How to use separate() in R

tidyr

separate()

Learn how to use separate() in R with practical examples. Step-by-step guide with code you can copy and run immediately.

Published

February 21, 2026

Introduction

The separate() function from the tidyr package splits a single column containing multiple values into several columns. This is especially useful when working with data where multiple pieces of information are stored in one column, separated by delimiters like commas, underscores, or spaces.

Getting Started

library(tidyverse)
library(palmerpenguins)

Example 1: Basic Usage

The Problem

Imagine you have a dataset where species and island information are combined in a single column. You need to split this information into separate columns for better analysis and data manipulation.

Step 1: Create sample data with combined information

Let’s create a simple dataset that mimics this common data problem.

# Create sample data with combined values
sample_data <- tibble(
  id = 1:4,
  species_island = c("Adelie_Torgersen", "Gentoo_Biscoe", 
                     "Chinstrap_Dream", "Adelie_Biscoe")
)
sample_data

This creates a dataset where species and island names are combined with underscores.

Step 2: Apply separate() to split the column

Now we’ll use separate() to split the combined column into two distinct columns.

# Separate the combined column
separated_data <- sample_data |>
  separate(species_island, 
           into = c("species", "island"), 
           sep = "_")
separated_data

The function successfully splits the species_island column into species and island columns using the underscore as a separator.

Step 3: Verify the transformation

Let’s examine the structure of our transformed data.

# Check the column names and data types
glimpse(separated_data)

We now have four columns: id, species, and island, with each piece of information properly separated.

Example 2: Practical Application

The Problem

You’re working with penguin measurement data where the researcher recorded species, sex, and year information in a single field. You need to separate this information to perform grouped analyses and create meaningful visualizations.

Step 1: Create realistic penguin data

Let’s simulate a dataset that represents this common real-world scenario.

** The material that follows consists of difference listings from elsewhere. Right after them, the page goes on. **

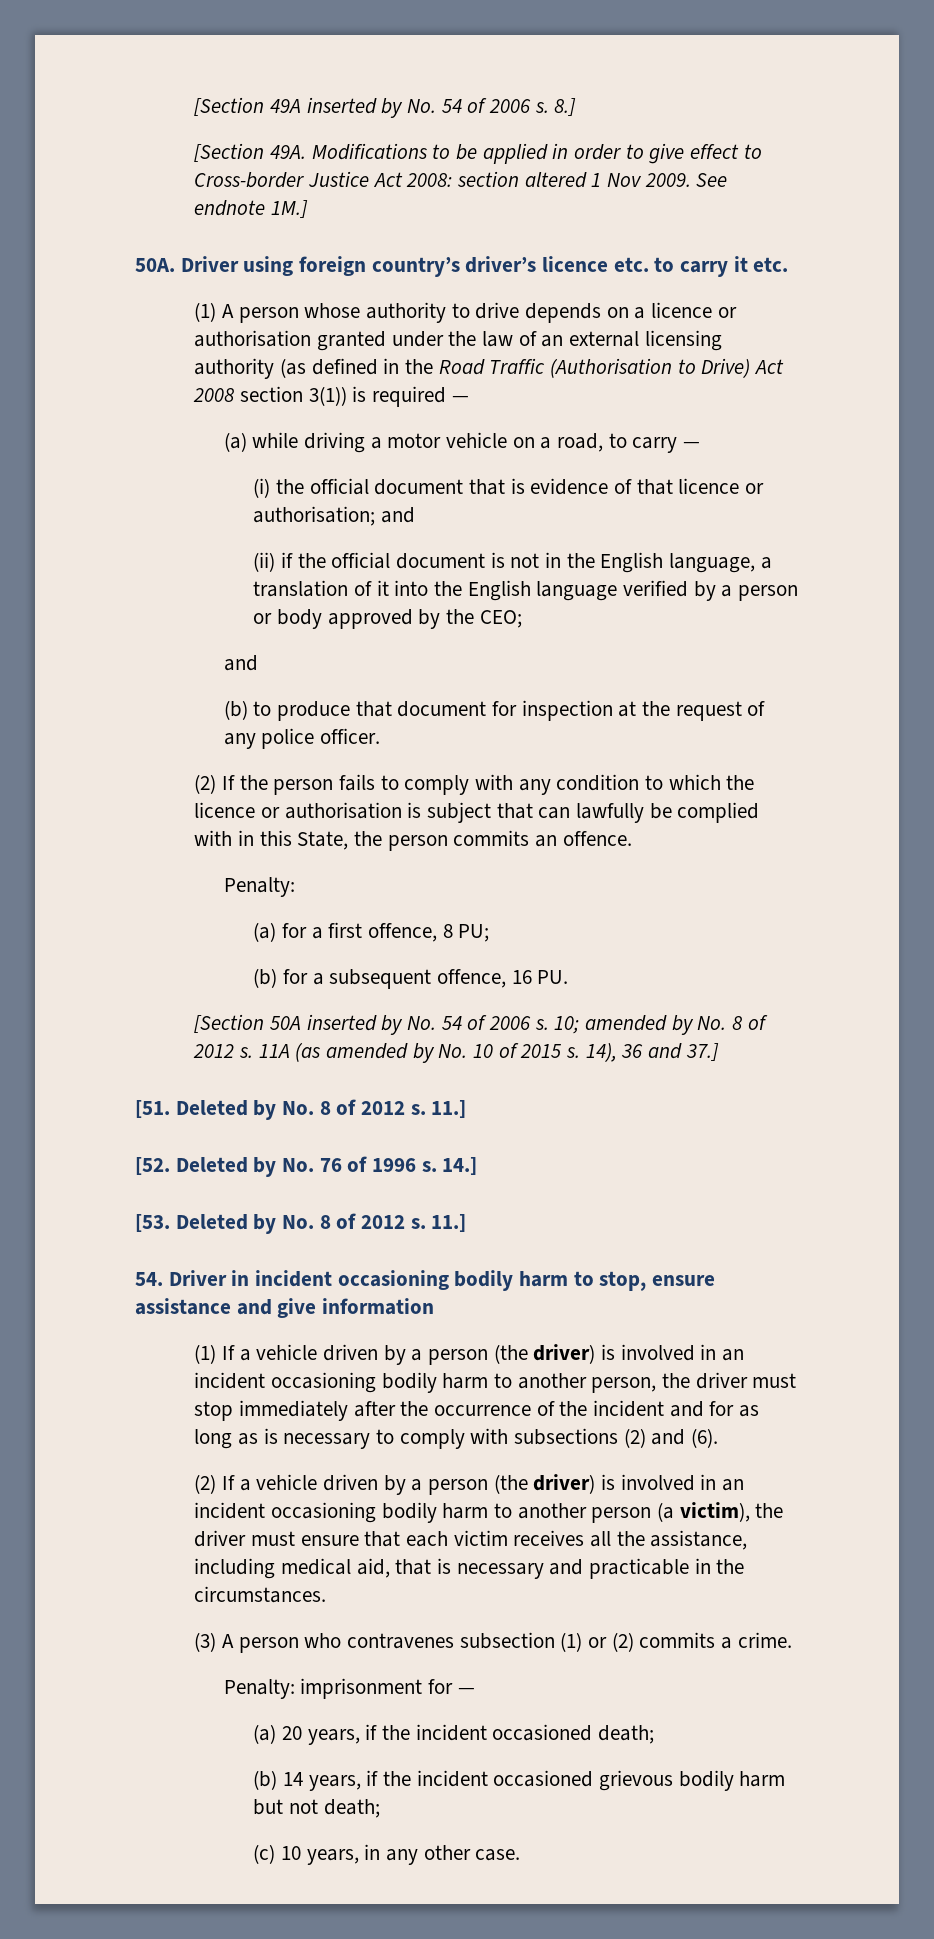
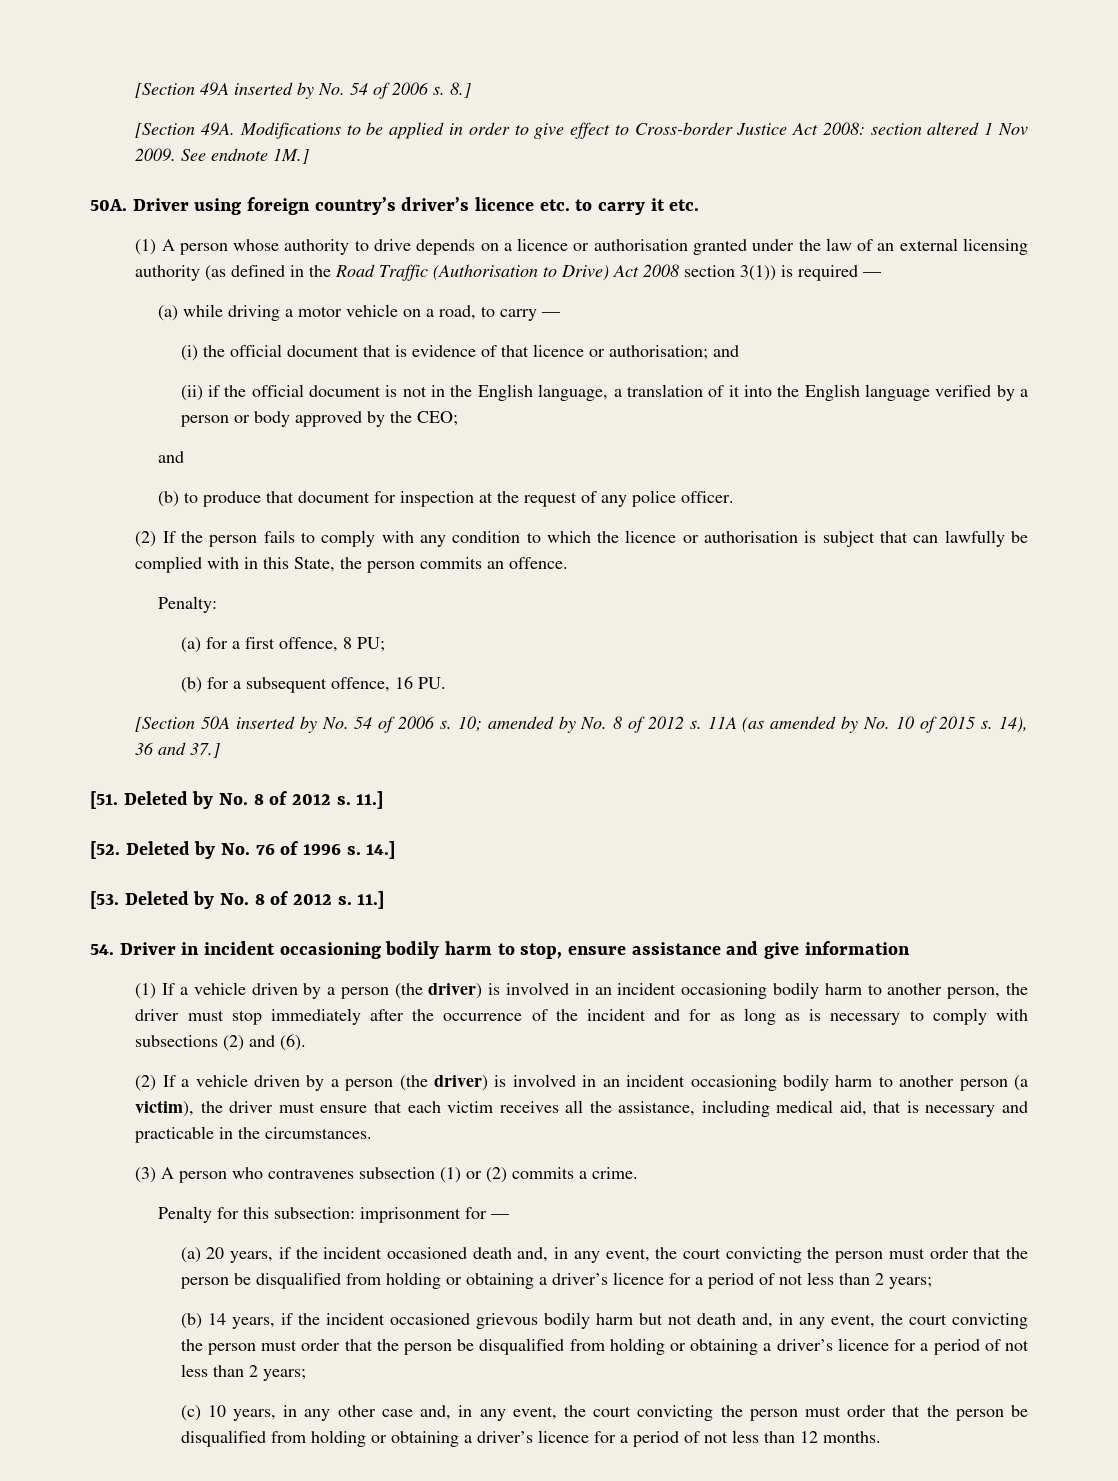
- Penalty: imprisonment for —
+ Penalty for this subsection: imprisonment for —
- (a) 20 years, if the incident occasioned death;
+ (a) 20 years, if the incident occasioned death and, in any event, the court convicting the person must order that the person be disqualified from holding or obtaining a driver’s licence for a period of not less than 2 years;
- (b) 14 years, if the incident occasioned grievous bodily harm but not death;
+ (b) 14 years, if the incident occasioned grievous bodily harm but not death and, in any event, the court convicting the person must order that the person be disqualified from holding or obtaining a driver’s licence for a period of not less than 2 years;
- (c) 10 years, in any other case.
+ (c) 10 years, in any other case and, in any event, the court convicting the person must order that the person be disqualified from holding or obtaining a driver’s licence for a period of not less than 12 months.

# Create complex penguin data
penguin_data <- tibble(
  measurement_id = 1:6,
  species_sex_year = c("Adelie-male-2007", "Gentoo-female-2008",
                       "Chinstrap-male-2009", "Adelie-female-2007",
                       "Gentoo-male-2008", "Chinstrap-female-2009"),
  bill_length = c(39.1, 46.1, 48.7, 36.7, 47.2, 46.5)
)
penguin_data

This creates a dataset with measurement information stored in a single hyphen-separated column.

Step 2: Separate the complex column

We’ll split the combined information into three separate columns for easier analysis.

# Separate into three columns
clean_penguin_data <- penguin_data |>
  separate(species_sex_year, 
           into = c("species", "sex", "year"), 
           sep = "-")
clean_penguin_data

The data is now properly structured with individual columns for species, sex, and year information.

Step 3: Convert data types and analyze

Now we can convert the year to numeric and perform grouped analysis.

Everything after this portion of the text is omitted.